What this task involves: The answer should be every line below, repeated exactly, with the images left out.

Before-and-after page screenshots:
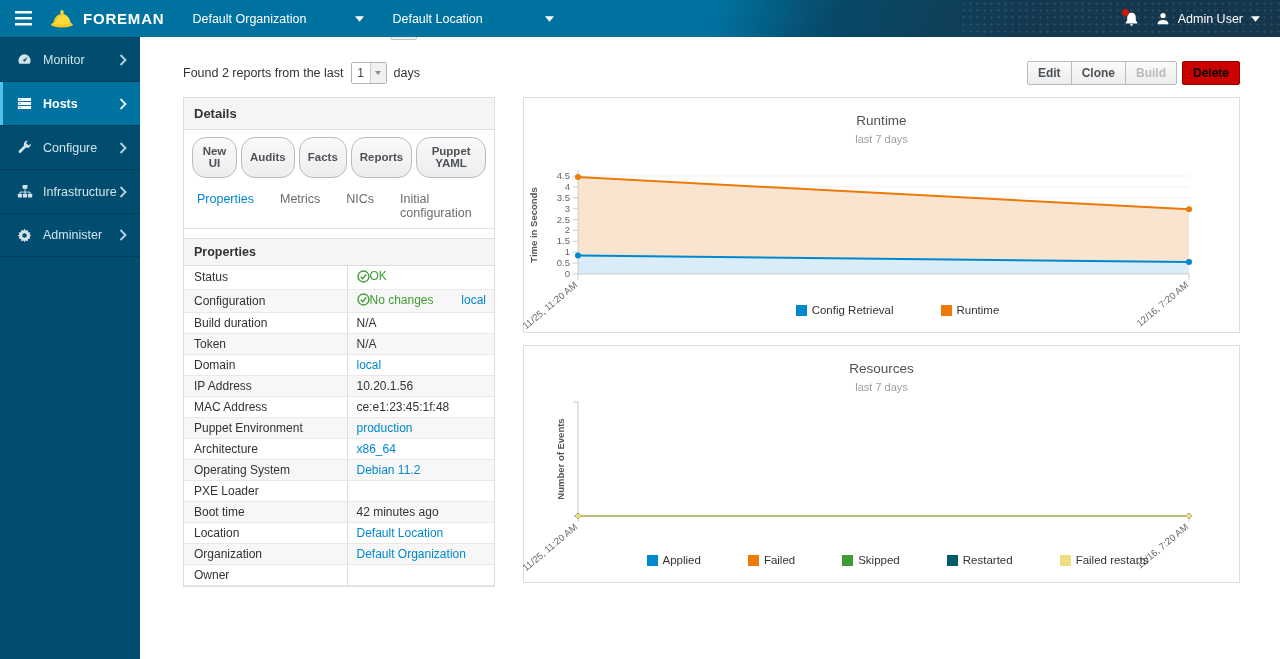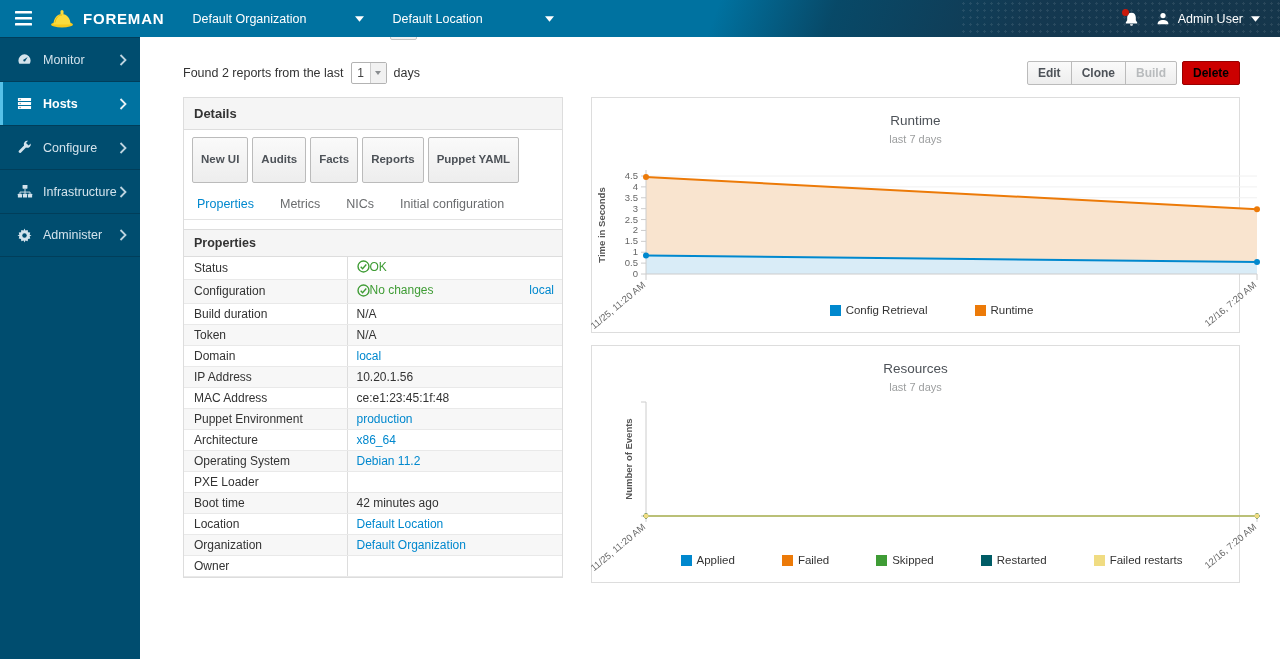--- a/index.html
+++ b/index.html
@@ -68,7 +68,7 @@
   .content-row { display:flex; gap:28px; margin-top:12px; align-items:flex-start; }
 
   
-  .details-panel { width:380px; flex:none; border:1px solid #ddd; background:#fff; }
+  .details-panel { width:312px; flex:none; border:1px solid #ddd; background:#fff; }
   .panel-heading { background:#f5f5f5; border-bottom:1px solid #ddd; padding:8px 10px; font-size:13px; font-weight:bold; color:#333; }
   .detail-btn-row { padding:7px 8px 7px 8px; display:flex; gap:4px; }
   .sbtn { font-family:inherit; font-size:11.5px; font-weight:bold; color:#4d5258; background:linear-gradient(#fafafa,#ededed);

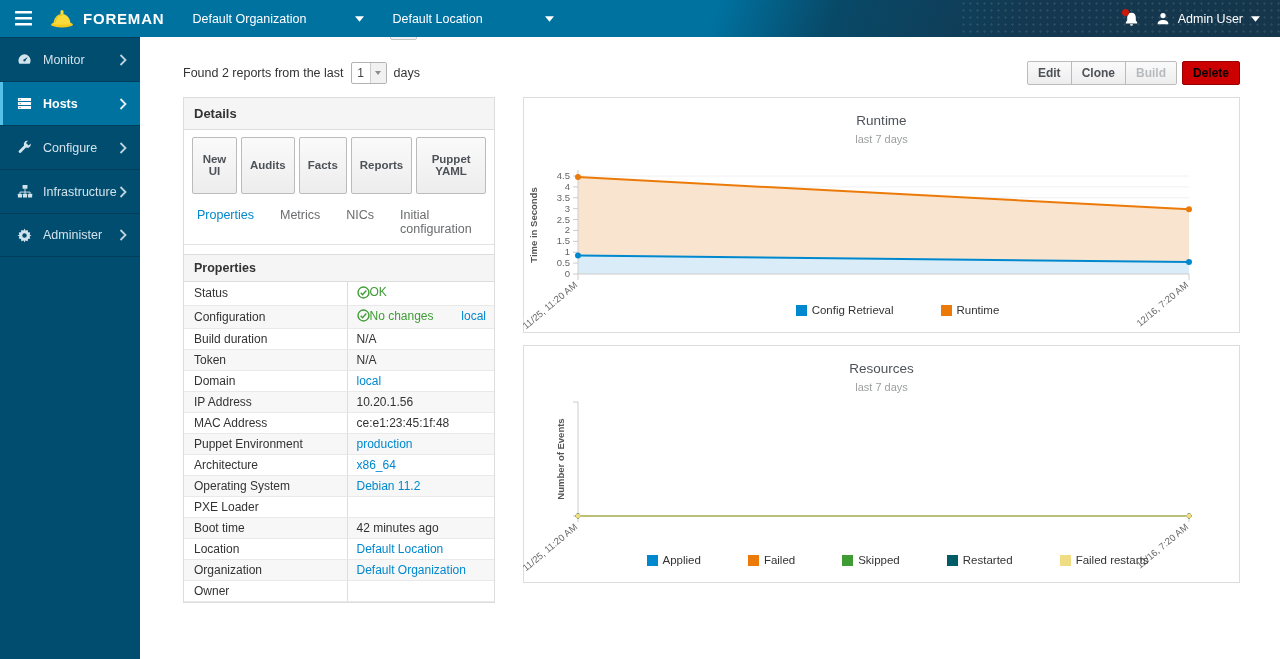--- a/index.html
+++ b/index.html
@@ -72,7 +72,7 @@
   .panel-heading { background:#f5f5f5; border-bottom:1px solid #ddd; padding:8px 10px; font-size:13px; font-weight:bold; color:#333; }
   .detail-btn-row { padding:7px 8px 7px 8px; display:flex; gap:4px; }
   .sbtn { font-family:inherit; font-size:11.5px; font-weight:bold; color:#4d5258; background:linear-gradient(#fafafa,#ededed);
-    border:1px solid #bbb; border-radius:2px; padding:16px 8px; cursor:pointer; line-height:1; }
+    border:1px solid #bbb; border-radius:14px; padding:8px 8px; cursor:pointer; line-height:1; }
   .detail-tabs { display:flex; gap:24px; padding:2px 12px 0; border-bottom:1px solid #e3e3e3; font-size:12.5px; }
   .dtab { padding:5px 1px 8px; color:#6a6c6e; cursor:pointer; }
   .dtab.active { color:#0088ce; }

Result of the task:
--- a/index.html
+++ b/index.html
@@ -68,7 +68,7 @@
   .content-row { display:flex; gap:28px; margin-top:12px; align-items:flex-start; }
 
   
-  .details-panel { width:380px; flex:none; border:1px solid #ddd; background:#fff; }
+  .details-panel { width:312px; flex:none; border:1px solid #ddd; background:#fff; }
   .panel-heading { background:#f5f5f5; border-bottom:1px solid #ddd; padding:8px 10px; font-size:13px; font-weight:bold; color:#333; }
   .detail-btn-row { padding:7px 8px 7px 8px; display:flex; gap:4px; }
   .sbtn { font-family:inherit; font-size:11.5px; font-weight:bold; color:#4d5258; background:linear-gradient(#fafafa,#ededed);

--- a/index.html
+++ b/index.html
@@ -72,7 +72,7 @@
   .panel-heading { background:#f5f5f5; border-bottom:1px solid #ddd; padding:8px 10px; font-size:13px; font-weight:bold; color:#333; }
   .detail-btn-row { padding:7px 8px 7px 8px; display:flex; gap:4px; }
   .sbtn { font-family:inherit; font-size:11.5px; font-weight:bold; color:#4d5258; background:linear-gradient(#fafafa,#ededed);
-    border:1px solid #bbb; border-radius:2px; padding:16px 8px; cursor:pointer; line-height:1; }
+    border:1px solid #bbb; border-radius:14px; padding:8px 8px; cursor:pointer; line-height:1; }
   .detail-tabs { display:flex; gap:24px; padding:2px 12px 0; border-bottom:1px solid #e3e3e3; font-size:12.5px; }
   .dtab { padding:5px 1px 8px; color:#6a6c6e; cursor:pointer; }
   .dtab.active { color:#0088ce; }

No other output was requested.